Combinatorics is an area of mathematics primarily concerned with counting, both as a means and an end in obtaining results, and certain properties of finite structures. It is closely related to many other areas of mathematics and has many applications ranging from logic to statistical physics, from evolutionary biology to computer science, etc.
The full scope of combinatorics is not universally agreed upon. According to H.J. Ryser, a definition of the subject is difficult because it crosses so many mathematical subdivisions. Insofar as an area can be described by the types of problems it addresses, combinatorics is involved with:

the enumeration (counting) of specified structures, sometimes referred to as arrangements or configurations in a very general sense, associated with finite systems,
the existence of such structures that satisfy certain given criteria,
the construction of these structures, perhaps in many ways, and
optimization: finding the "best" structure or solution among several possibilities, be it the "largest", "smallest" or satisfying some other optimality criterion.Leon Mirsky has said: "combinatorics is a range of linked studies which have something in common and yet diverge widely in their objectives, their methods, and the degree of coherence they have attained." One way to define combinatorics is, perhaps, to describe its subdivisions with their problems and techniques. This is the approach that is used below. However, there are also purely historical reasons for including or not including some topics under the combinatorics umbrella. Although primarily concerned with finite systems, some combinatorial questions and techniques can be extended to an infinite (specifically, countable) but discrete setting.

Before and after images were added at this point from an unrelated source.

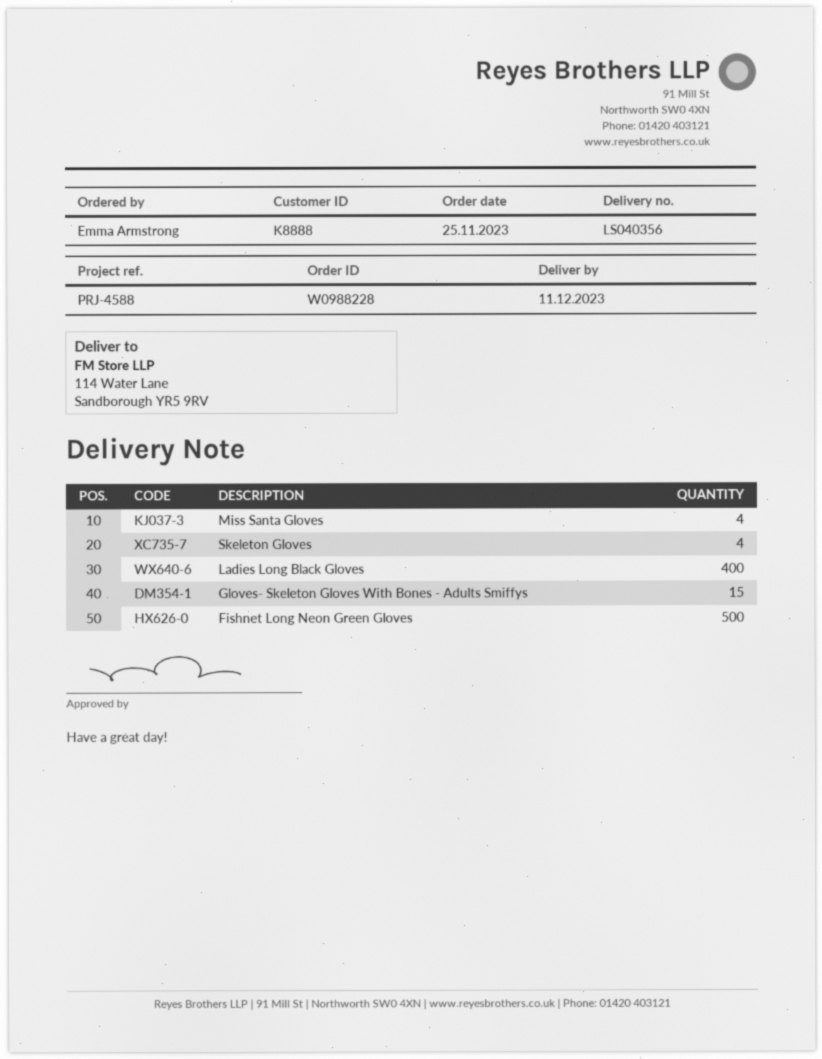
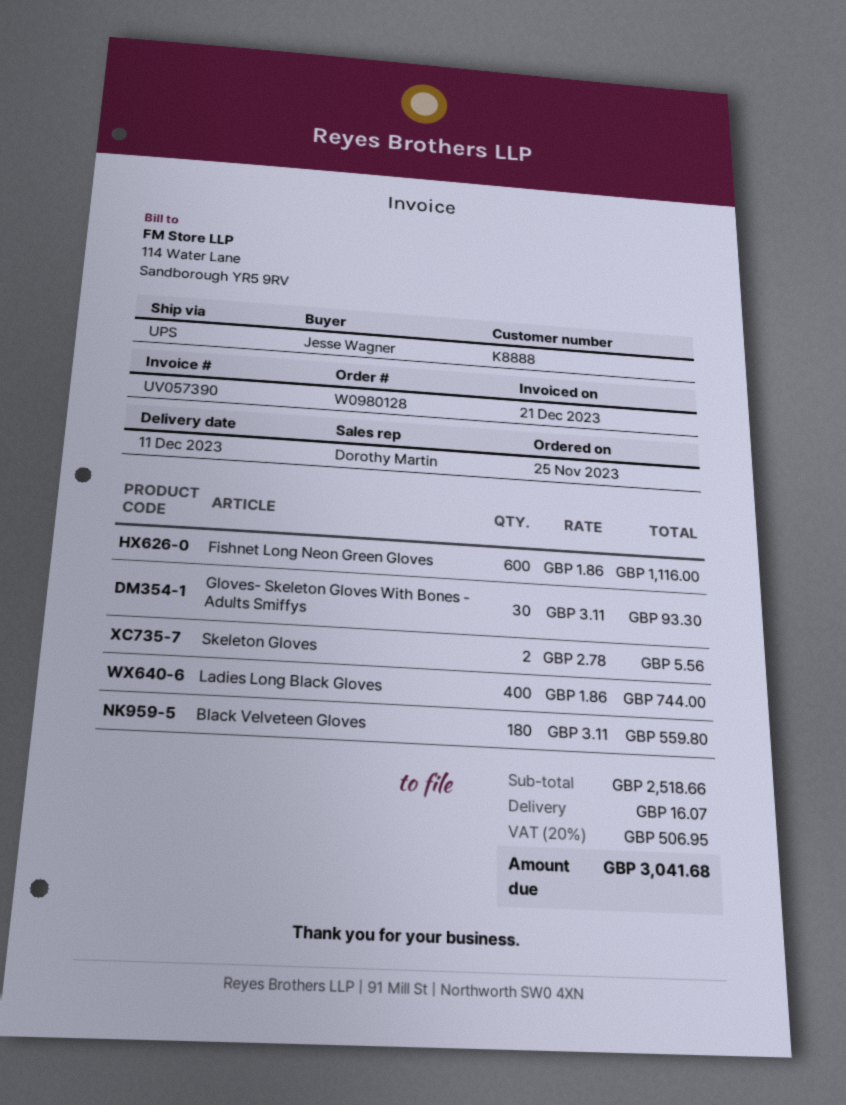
order number: W0988228 -> W0980128
ordered by: Emma Armstrong -> Jesse Wagner
Miss Santa Gloves: 4 -> none
Skeleton Gloves: 4 -> 2
Gloves- Skeleton Gloves With Bones - Adults Smiffys: 15 -> 30
Fishnet Long Neon Green Gloves: 500 -> 600
Black Velveteen Gloves: none -> 180

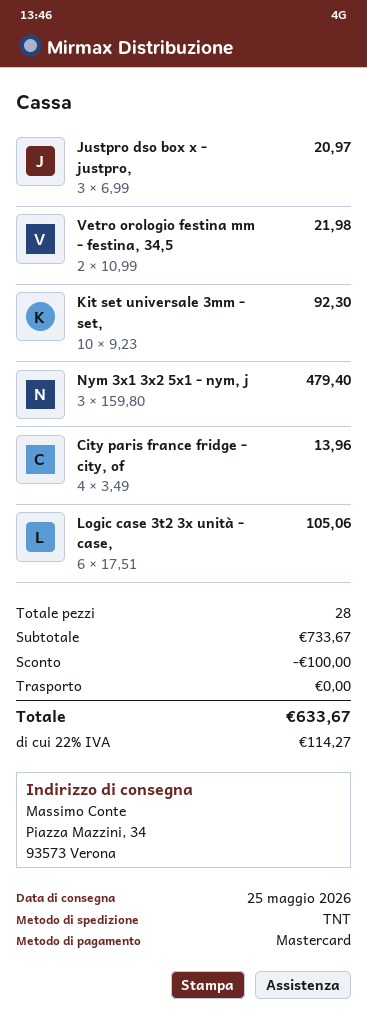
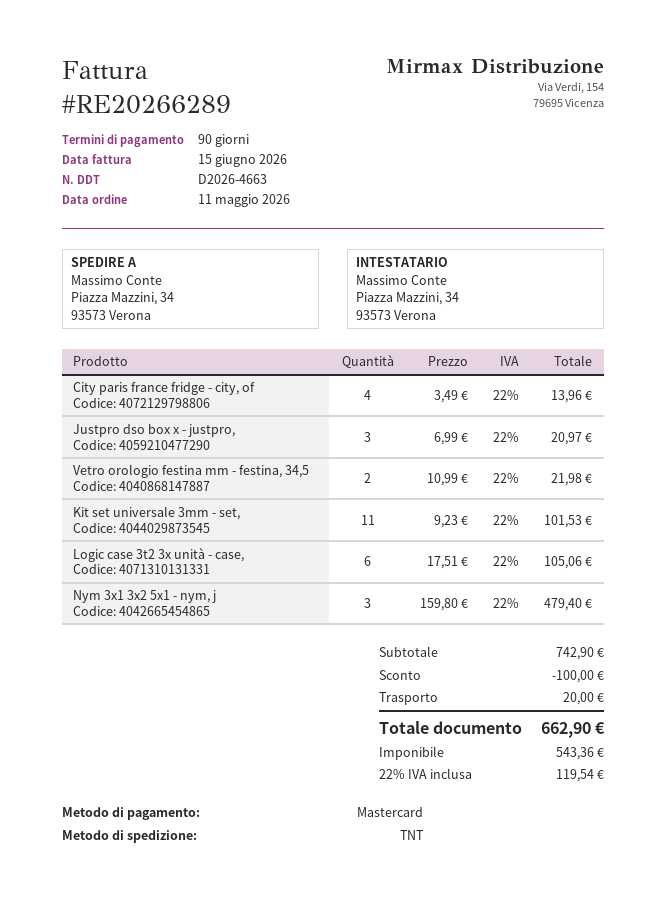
Kit set universale 3mm - set,: 10 x 9.23 = 92.30 -> 11 x 9.23 = 101.53
subtotal: 733.67 -> 742.90
shipping: 0.00 -> 20.00
tax: 22% = 114.27 -> 22% = 119.54
total: 633.67 -> 662.90

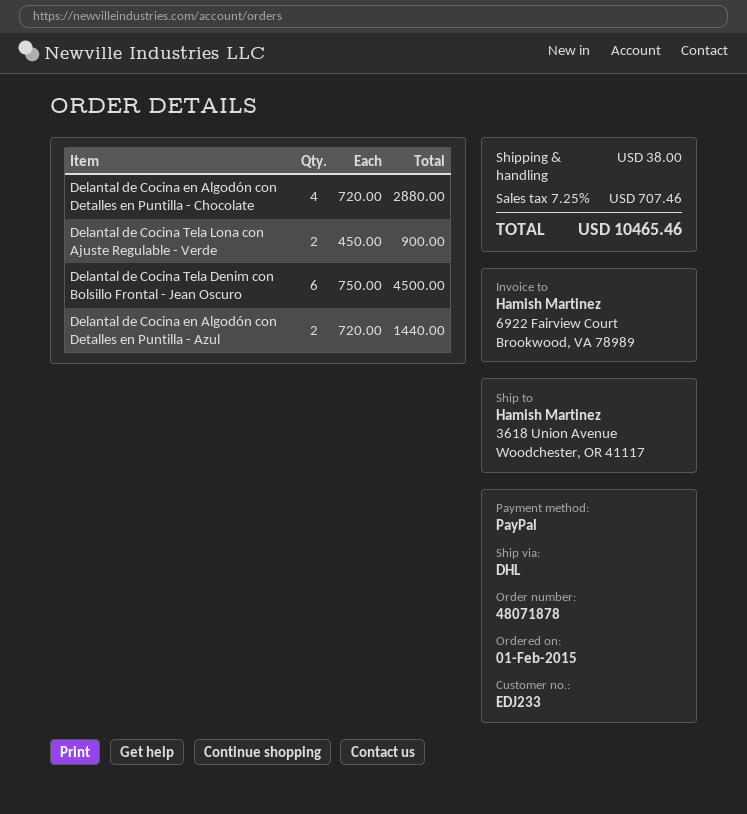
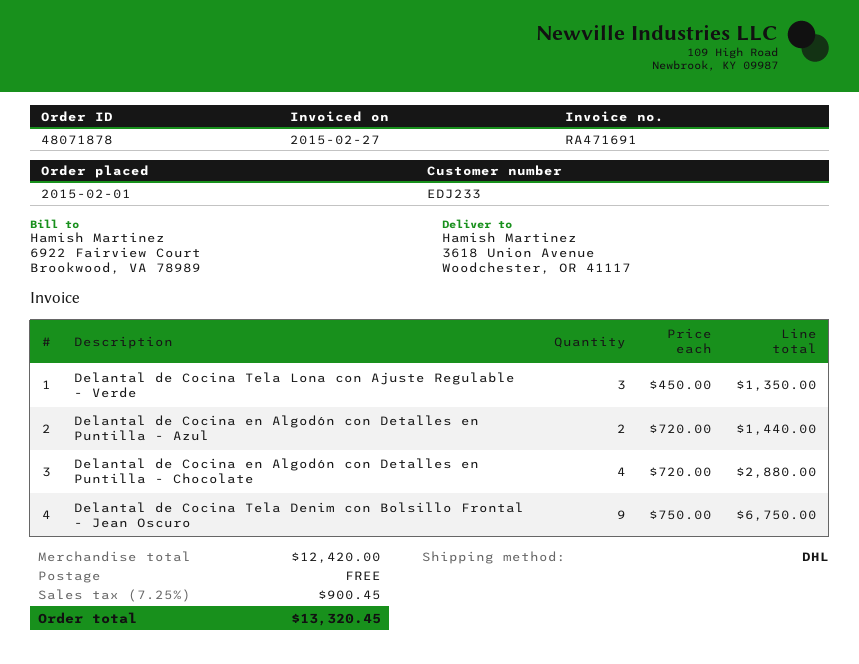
Delantal de Cocina Tela Lona con Ajuste Regulable - Verde: 2 x 450.00 = 900.00 -> 3 x 450.00 = 1350.00
Delantal de Cocina Tela Denim con Bolsillo Frontal - Jean Oscuro: 6 x 750.00 = 4500.00 -> 9 x 750.00 = 6750.00
shipping: 38.00 -> 0.00
tax: 7.25% = 707.46 -> 7.25% = 900.45
total: 10465.46 -> 13320.45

Combinatorics is well known for the breadth of the problems it tackles. Combinatorial problems arise in many areas of pure mathematics, notably in algebra, probability theory, topology, and geometry, as well as in its many application areas. Many combinatorial questions have historically been considered in isolation, giving an ad hoc solution to a problem arising in some mathematical context. In the later twentieth century, however, powerful and general theoretical methods were developed, making combinatorics into an independent branch of mathematics in its own right. One of the oldest and most accessible parts of combinatorics is graph theory, which by itself has numerous natural connections to other areas. Combinatorics is used frequently in computer science to obtain formulas and estimates in the analysis of algorithms.
A mathematician who studies combinatorics is called a combinatorialist.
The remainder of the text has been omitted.